Reusing instruments, gowns, and drapes instead of using disposable alternatives can provide significant waste reduction in the OR [12]. Using reusable sterile gowns instead of disposable gowns resulted in 84% less waste [19]. Blue wrap, a single use polypropylene wrap for sterile surgical instruments, is a major source of surgical waste [20]. Estimates suggest that 115 million kilograms of blue wrap is discarded on a yearly basis in the US alone [21]. Reusable rigid aluminum containers are a good alternative to blue wrap, as instead of utilizing a single-use wrapper, surgical instruments are sterilized in a reusable aluminum case. A comparative Life Cycle Assessment (LCA) of these two packaging systems showed that the carbon footprint of the aluminum containers is 85% less than that of blue wrap [22].

Recycling is an important way to ensure that raw materials are not wasted in a circular economy. In part due to the fact that many discarded materials are contaminated, only 20–25% of OR waste is eligible for recycling [10]. This potentially recyclable fraction mainly concerns paper and plastic packaging, because catheters, syringes, etc., are not suitable for recycling. Recycling is frequently considered to be the primary solution to reducing OR waste [20,23,24]. However, from an environmental point of view, it is often preferable to address waste output in the OR by considering ‘reduce’ and ‘reuse’ first, since in recycling, energy has to be added to produce new products, and in many cases the quality of the raw material decreases (downcycling).

All of these different approaches to addressing OR waste can ensure that the environmental sustainability of the OR is improved. However, not every strategy is equally eco-effective, and frequently it is not obvious which waste results in the largest environmental burden. For example, reducing the number of redundant cotton gauzes from a custom pack has a much greater environmental impact than recycling polypropylene items from the same kit [18]. A classical LCA can reveal where environmental hotspots are in operating room waste. However, it takes a lot of time and effort to perform a full LCA for every single disposable item in the OR. An alternative is to look at the environmental impact of waste itself. By using Department for Environment, Food and Rural Affairs (DEFRA) greenhouse gas life cycle conversion factors, MacNeill et al. calculated the carbon footprints of surgical waste based on the material composition of waste streams in the operating room [9]. DEFRA conversion factors take into account greenhouse gas emissions that are generated both upstream (in the supply chain) and downstream (during disposal) [25].

Many studies on reducing OR waste focus on a particular source of OR waste, or on a single solution such as reducing overage or recycling [10,14,15,20,23,26,27,28]. However, with this practice, it is not clear that the approach chosen is most effective in addressing environmental impact from OR waste as a whole. A well-structured, multidisciplinary approach to waste inventory and the implementation of solutions is expected to yield better results.

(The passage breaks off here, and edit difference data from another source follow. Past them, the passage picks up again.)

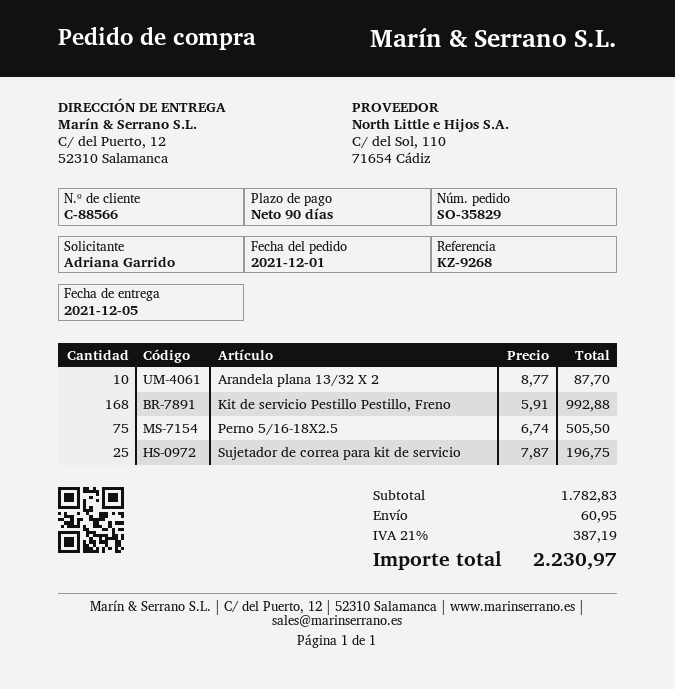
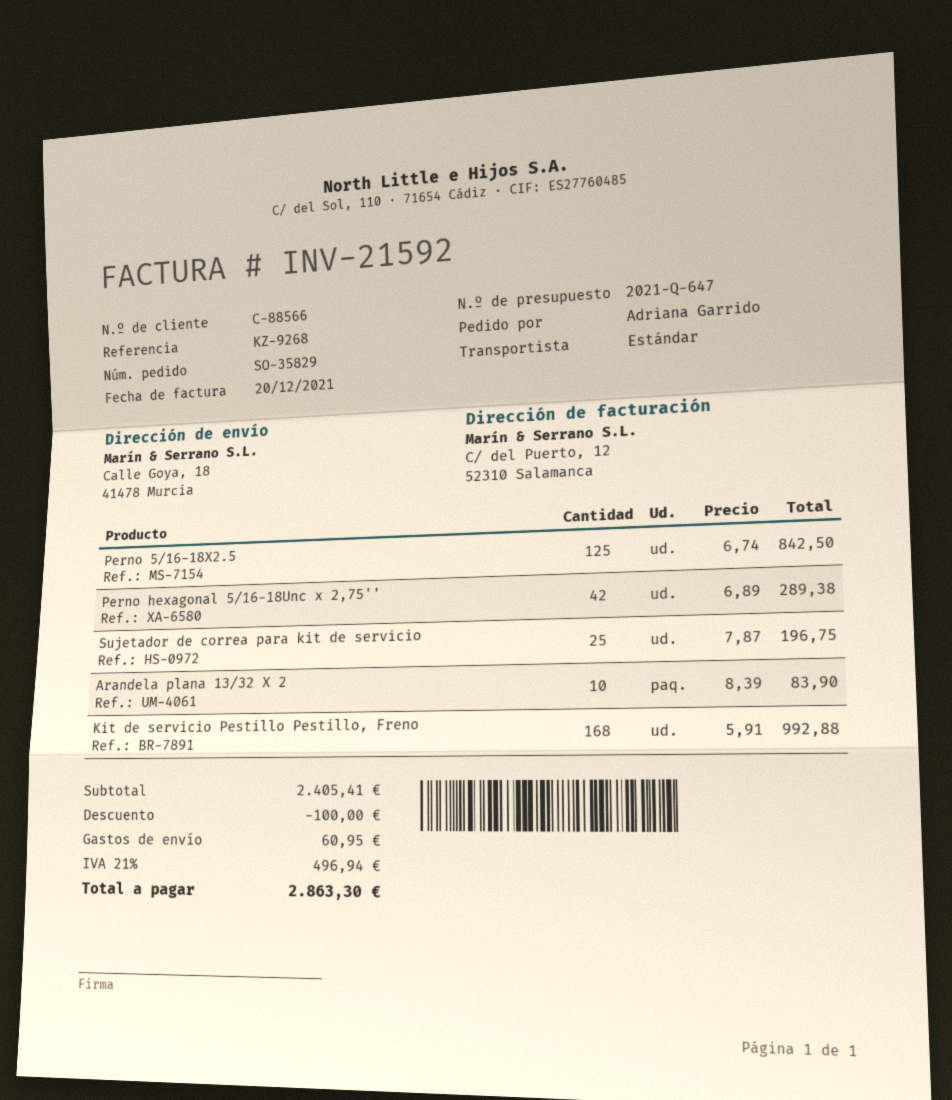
ship to: C/ del Puerto, 12, 52310 Salamanca -> Calle Goya, 18, 41478 Murcia
Arandela plana 13/32 X 2: 10 x 8.77 = 87.70 -> 10 x 8.39 = 83.90
Perno 5/16-18X2.5: 75 x 6.74 = 505.50 -> 125 x 6.74 = 842.50
Perno hexagonal 5/16-18Unc x 2,75'': none -> 42 x 6.89 = 289.38
subtotal: 1782.83 -> 2405.41
discount: none -> 100.00
tax: 21% = 387.19 -> 21% = 496.94
total: 2230.97 -> 2863.30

In the context of increasing patient safety, DeRosier et al. described a prospective risk analysis tool with which healthcare processes can be analyzed to identify and address patient hazards [29]. This Healthcare Failure Mode and Effect Analysis (HFMEA) is a structured method in which a multidisciplinary team goes through a step-by-step process that is characterized by the use of a flow diagram, a hazard analysis, and a decision tree with which critical and relevant parts of the process are identified for improvement [29]. Evaluation of the HFMEA has shown that although it is a time- and resource-intensive method, it is useful for assessing and improving the safety of healthcare processes [30,31,32]. The HFMEA has proven successful for improving patient safety in processes such as blood transfusions, drug administration, and in the introduction of new surgical techniques [33,34,35].

The primary research question for this study was whether it is possible to transform the HFMEA into a tool for identifying and addressing the environmental impact of OR waste. As far as we know, to date, no comparable structured, multidisciplinary approach has been described in the literature to address the OR waste problem in such a comprehensive way. As a secondary research question, we investigated whether the application of this novel method, the Healthcare Sustainability Mode and Effect Analysis (HSMEA), could identify carbon hotspots in surgical waste and provide solutions for improvement.

2. Materials & Methods

2.1. Healthcare Sustainability Mode and Effect Analysis (HSMEA)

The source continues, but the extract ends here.